Analogic Corporation
Mar 6, 2014

Analogic Announces Financial Results for the Second Quarter Ended January 31, 2014 and Declares Quarterly Cash Dividend

Medical Imaging Recovery and Strong Revenue Growth in Both Security and Direct Ultrasound Drive Substantial Gross Margin Improvement; Management Reduces Fiscal 2014 Outlook on Market Headwinds

PEABODY, Mass., March 6, 2014 (GLOBE NEWSWIRE) -- Analogic Corporation (Nasdaq:ALOG), enabling the world's medical imaging and aviation security technology, today announced results for its second quarter ended January 31, 2014.

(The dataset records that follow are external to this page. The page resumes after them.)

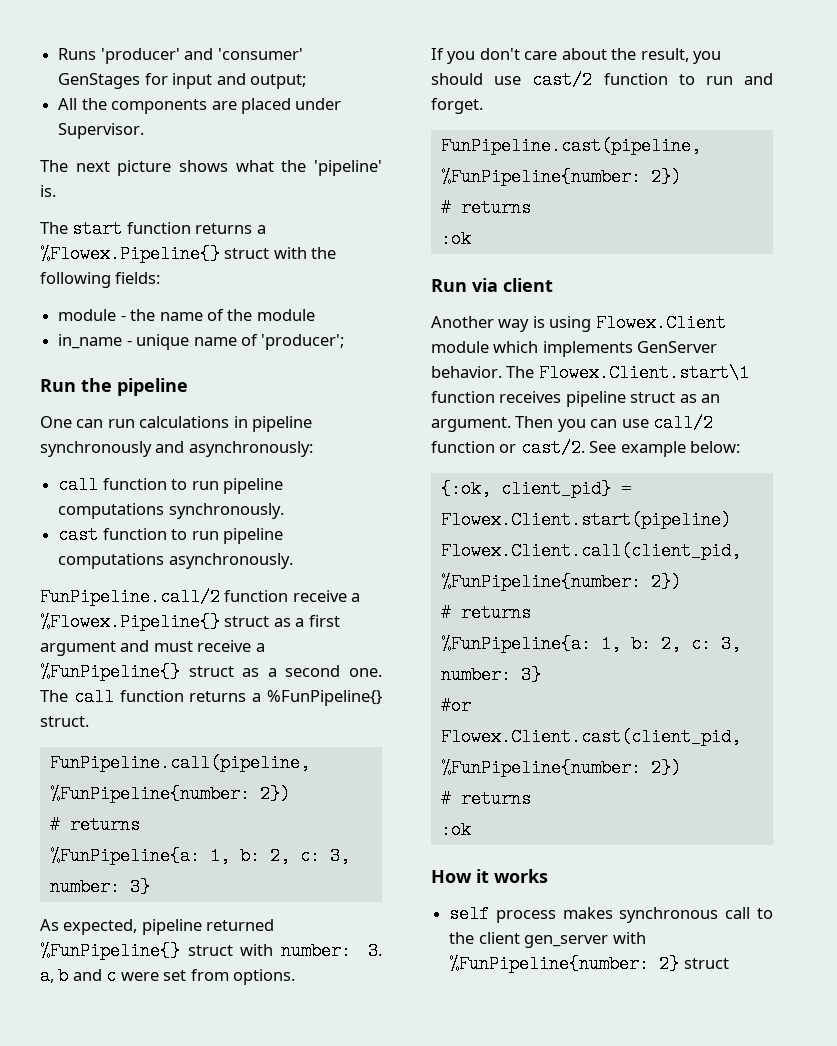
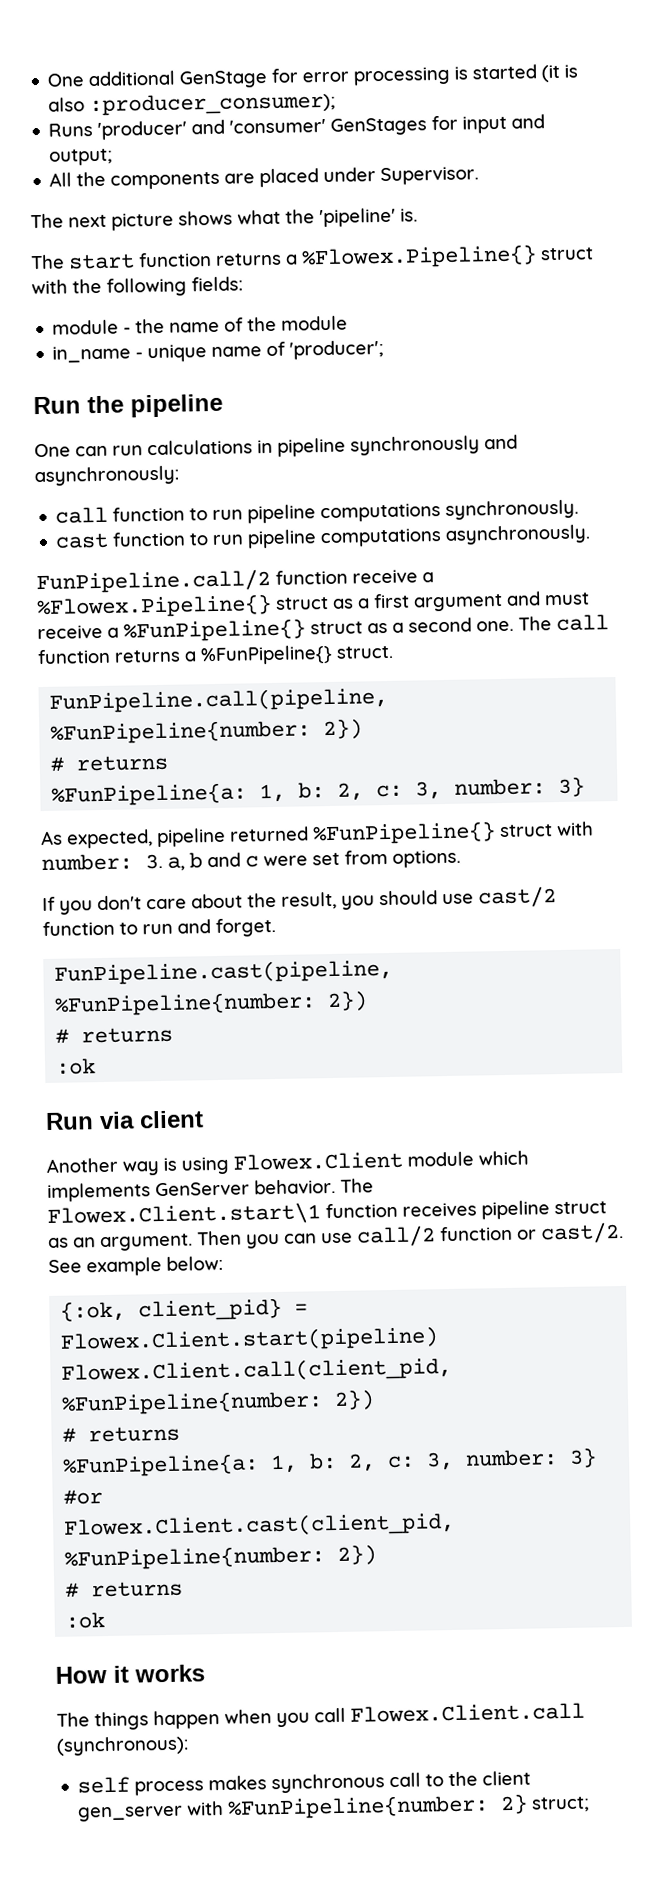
(58, 54) none -> [47,64,579,89] [48,91,337,117] One additional GenStage for error processing is started (it is also :producer_consumer); //
(548, 876) none -> [56,1702,585,1731] [56,1735,189,1756] // The things happen when you call Flowex.Client.call (synchronous):
[683,958,729,969] struct -> [531,1796,591,1813] struct;

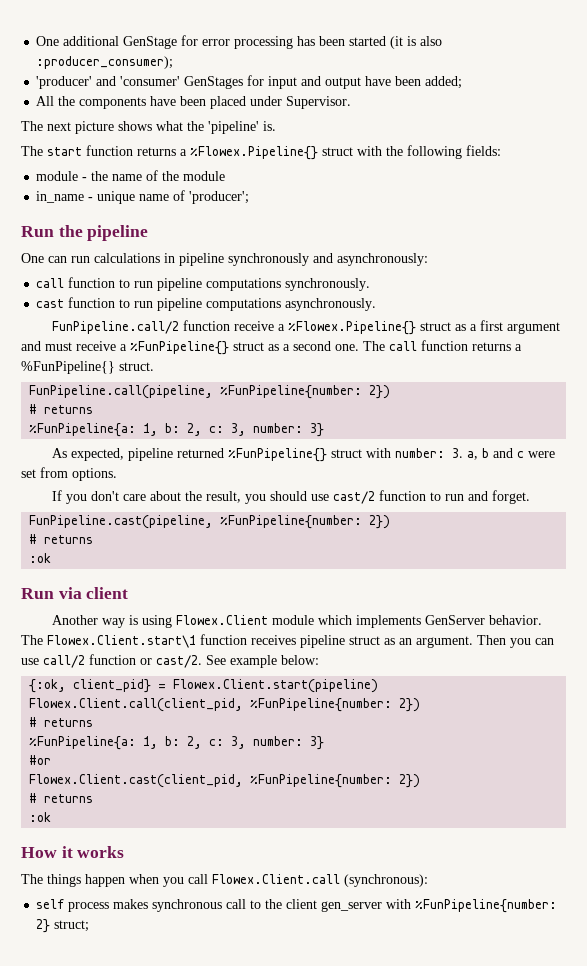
[454,66,469,80] is -> [297,36,346,46] has been
[48,123,94,137] Runs -> (174, 62) none
[49,148,114,166] output; -> [325,76,463,89] output have been added;
[224,173,256,184] are -> [150,96,207,106] have been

Highlights during the second quarter (comparisons are against Q2 of fiscal 2013) included:

Revenue for the second quarter of fiscal 2014 was $141.4 million, an increase of 2% compared with revenue of $138.6 million in the second quarter of fiscal 2013. GAAP net income for the second quarter of fiscal 2014 was $19.3 million, or $1.53 per diluted share, compared with net income of $9.8 million, or $0.78 per diluted share, in the second quarter of fiscal 2013. Included in our GAAP net income for the second quarter of fiscal 2014 were discrete net tax benefits of $8.8 million, or $0.69 per diluted share, primarily associated with a reduction in taxes expected to be payable in the future associated with our Canadian operations.

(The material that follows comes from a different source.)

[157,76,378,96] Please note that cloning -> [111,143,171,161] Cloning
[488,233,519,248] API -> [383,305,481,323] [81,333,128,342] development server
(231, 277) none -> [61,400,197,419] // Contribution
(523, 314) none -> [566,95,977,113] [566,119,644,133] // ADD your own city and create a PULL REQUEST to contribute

Non-GAAP net income for the second quarter was $14.8 million, or $1.17 per diluted share, compared with $13.2 million, or $1.05 per diluted share, in the prior year's second quarter. Our non-GAAP results do not include the tax benefit noted above. A reconciliation of GAAP to non-GAAP results is included as an attachment to this press release.

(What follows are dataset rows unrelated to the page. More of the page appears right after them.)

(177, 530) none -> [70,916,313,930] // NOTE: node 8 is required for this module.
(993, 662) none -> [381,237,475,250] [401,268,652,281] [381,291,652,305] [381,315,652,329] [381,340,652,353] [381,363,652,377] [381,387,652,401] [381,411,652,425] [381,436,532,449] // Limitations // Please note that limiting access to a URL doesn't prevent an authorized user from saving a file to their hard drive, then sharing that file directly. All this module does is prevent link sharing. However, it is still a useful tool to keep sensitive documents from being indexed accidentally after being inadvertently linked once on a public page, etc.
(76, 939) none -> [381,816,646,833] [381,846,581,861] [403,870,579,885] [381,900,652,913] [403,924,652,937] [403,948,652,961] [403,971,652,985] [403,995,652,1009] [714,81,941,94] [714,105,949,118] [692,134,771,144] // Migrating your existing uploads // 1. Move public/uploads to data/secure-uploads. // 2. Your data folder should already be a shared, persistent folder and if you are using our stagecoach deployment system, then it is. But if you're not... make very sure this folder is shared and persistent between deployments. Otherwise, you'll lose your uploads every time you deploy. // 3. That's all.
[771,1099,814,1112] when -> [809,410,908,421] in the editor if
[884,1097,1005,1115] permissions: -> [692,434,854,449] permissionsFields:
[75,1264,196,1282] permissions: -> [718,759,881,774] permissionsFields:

For the first six months of fiscal 2014, revenue totaled $251.5 million, down 3% from the same period in the prior year. Year-to-date GAAP net income was $15.5 million, or $1.23 per diluted share, compared with $14.2 million, or $1.13 per diluted share, from the same period last year. Year-to-date non-GAAP net income was $15.6 million, or $1.23 per diluted share, compared with $19.9 million, or $1.58 per diluted share, in the same period last year.  

Jim Green, president and CEO, commented, "Our second quarter results demonstrated solid product revenue and gross margin expansion, partially offset by reduced engineering revenue and discontinuation of legacy products as we discussed last quarter. Our improved gross margins, which reflect the shift toward our high margin direct ultrasound business and our ongoing focus on efficiency, contributed nicely to our bottom line."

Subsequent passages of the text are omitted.